Novel Arus Balik - Pramudya Ananta Tur *
ARUS BALIK adalah bagian dari suatu proyek besar studi sejarah Nusantara yang dilakukan Pramoedya sebelum ditahan pada 1965. Terpaksa dia menulis hasil risetnya semasa tahanannya di Pulau Buru (1969–1979) tanpa membawa sebaris pun catatannya. Yang dihasilkan bukanlah sebuah thesis sejarah, tetapi novel sejarah sebagaimana juga halnya dengan sejarah gerakan kebangkitan kebangsaan Indonesia yang dituangkannya dalam bentuk novel tetralogi Bumi Manusia.
ARUS BALIK mungkin merupakan novel pertama dalam khazanah sastra Indonesia modern yang mengisahkan Nusantara dalam segala kemegahannya sebagai kesatuan maritim, sebagai kekuatan bahari yang jaya.

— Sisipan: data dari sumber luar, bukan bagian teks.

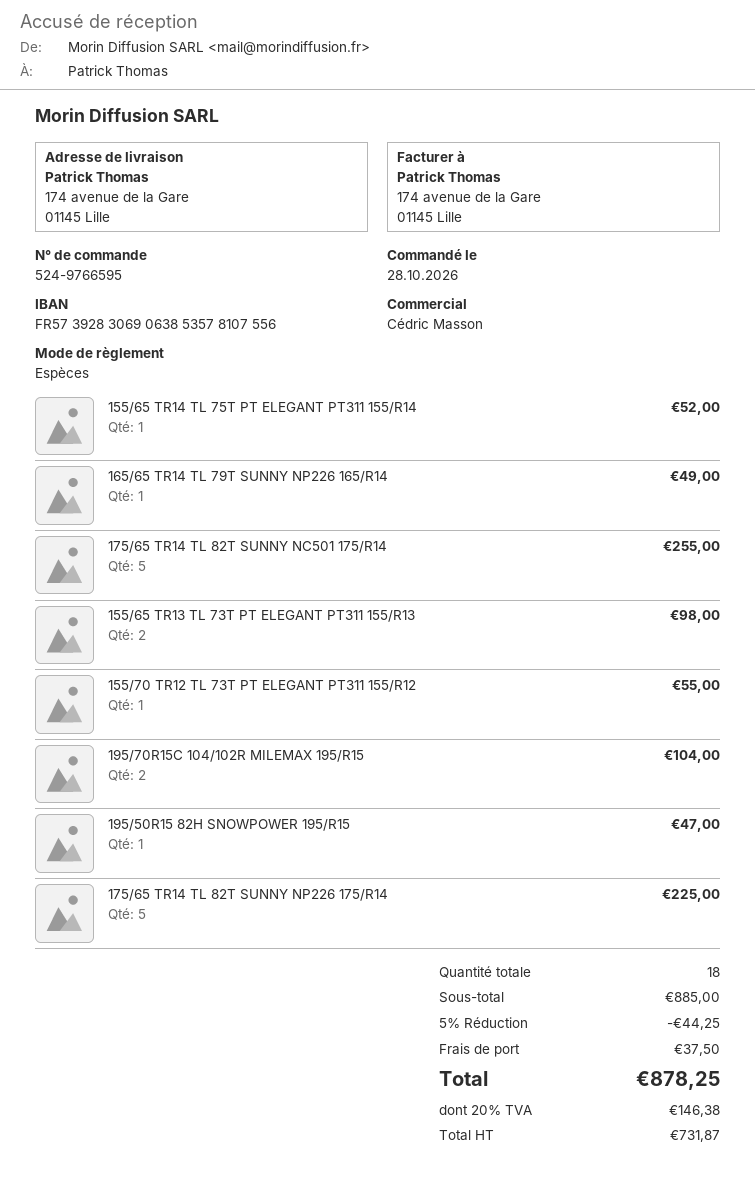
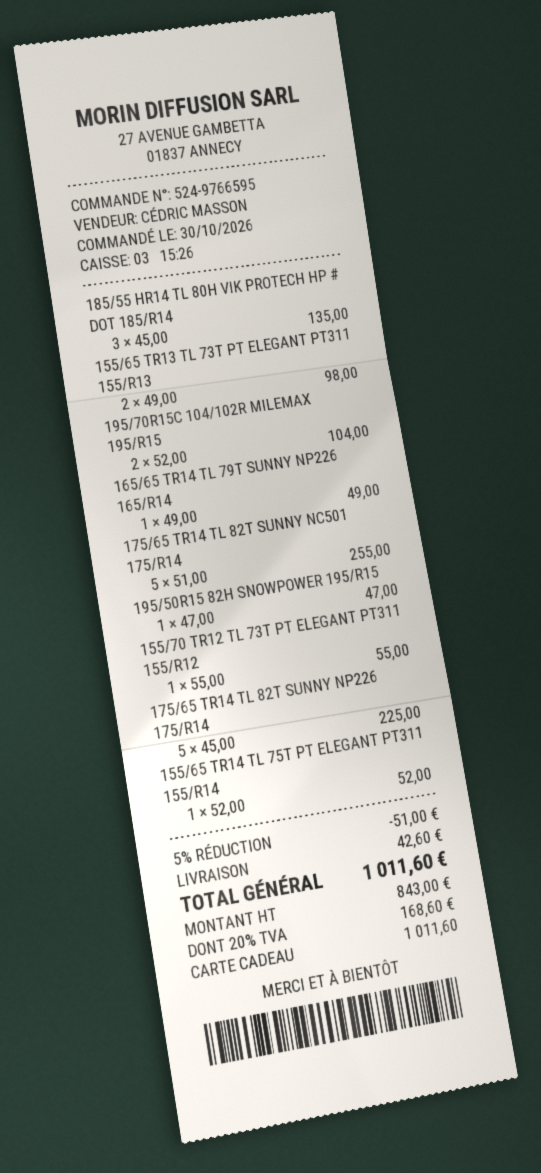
order date: 2026-10-28 -> 2026-10-30
payment method: cash -> gift card
185/55 HR14 TL 80H VIK PROTECH HP # DOT 185/R14: none -> 3 for 135.00
discount: 5% = 44.25 -> 5% = 51.00
shipping: 37.50 -> 42.60
net: 731.87 -> 843.00
tax: 20% = 146.38 -> 20% = 168.60
total: 878.25 -> 1011.60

Bagi Pramoedya kekuatan citra bahasa Indonesia, berikut segenap wawasan falsafah dan estetiknya tertempa dan berkembang berkat wawasan kelautannya yang berwatak luas menembus kedangkalan dan kekerdilan; sebagaimana juga kejayaan persatuan dan kesatuan Indonesia dilahirkan oleh gelora kebaharian – sebaliknya kawasan-kawasan pedalaman agraris mengungkung wawasan berpikir, cenderung membentuk watak kerdil dan kemunafikan akibat tiadanya sentuhan gemuruh gelombang lautan.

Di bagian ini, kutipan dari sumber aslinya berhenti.